Specializes in Peds, School Nurse, clinical instructor.

If you truly liked this job, why not see if you can talk to him about it. While it is no excuse whatsoever, sometimes people (myself included) fly off the handle and make very poor decisions.Since this happened yesterday, hopefully by now the Doc will have figured out the error of his ways. If not, move on with your head held high, you did nothing wrong. :rolleyes:

Specializes in Hospital Education Coordinator.

sounds like the MD was taking it out on you that his patient was going bad. He probably did not know what to do either!! I see that a lot.

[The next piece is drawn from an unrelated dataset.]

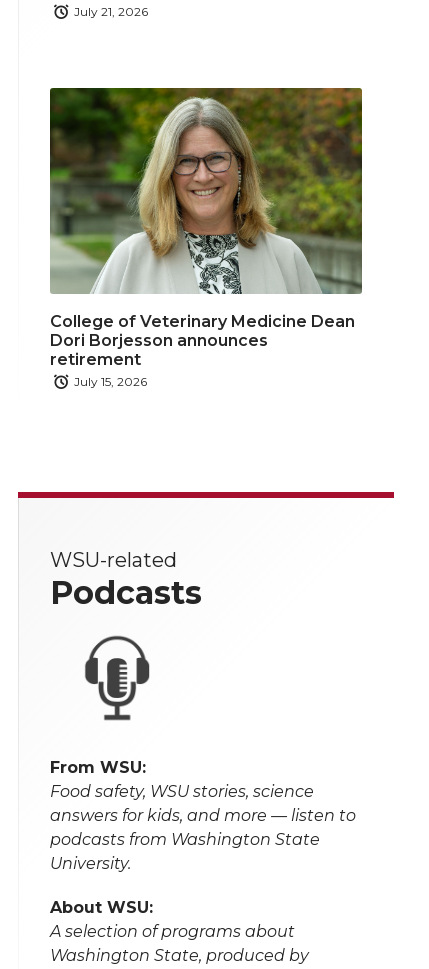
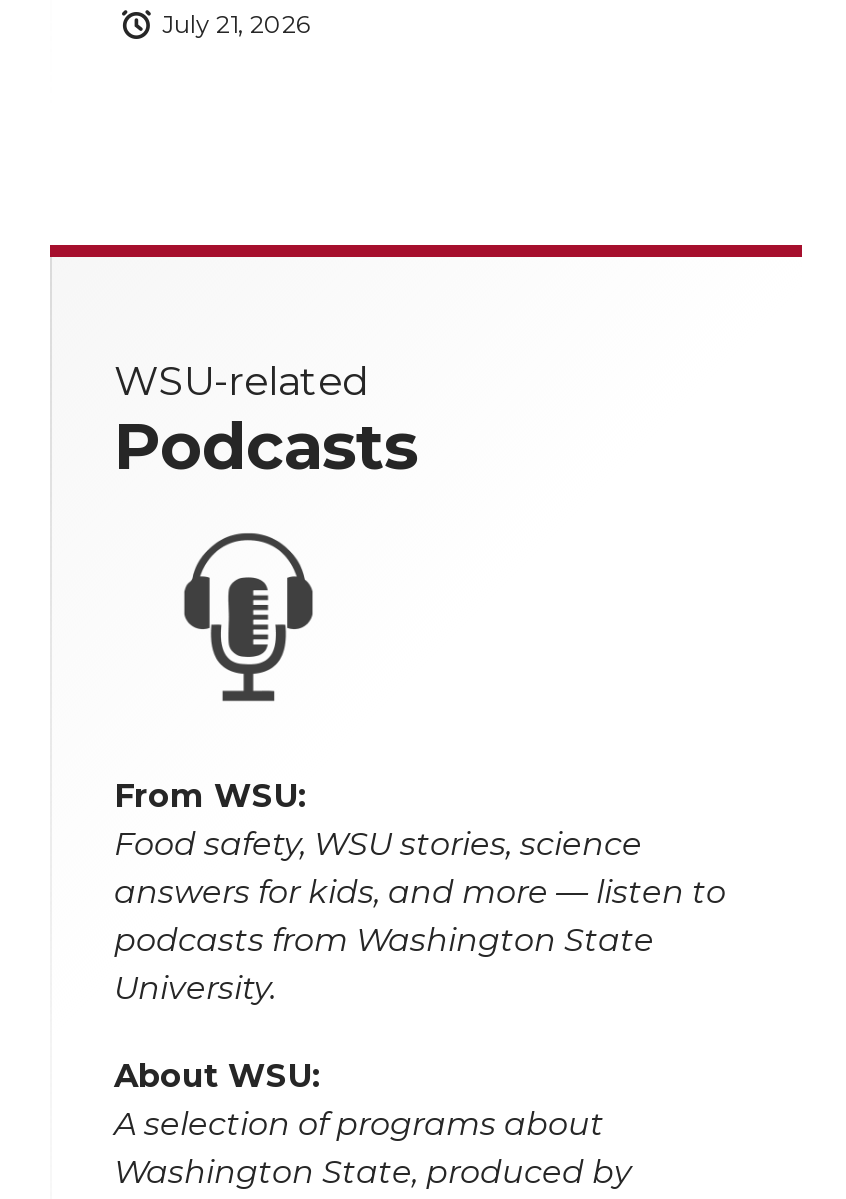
[49,87,363,389] [image] | College of Veterinary Medicine Dean | Dori Borjesson announces | retirement | July 15, 2026 -> none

Anyway, one day you will be glad you are out of there. I believe you tried your best but nothing would have appeased this MD

Specializes in Emergency & Trauma/Adult ICU.
. And no I don't agree that you should have drawn it up and handed it to him. It is against practice everywhere I have ever stepped foot no to administer what you haven't drawn yourself.

You did exactly the right thing.

I completely disagree. Codes/emergent situations require more than one set of hands, period.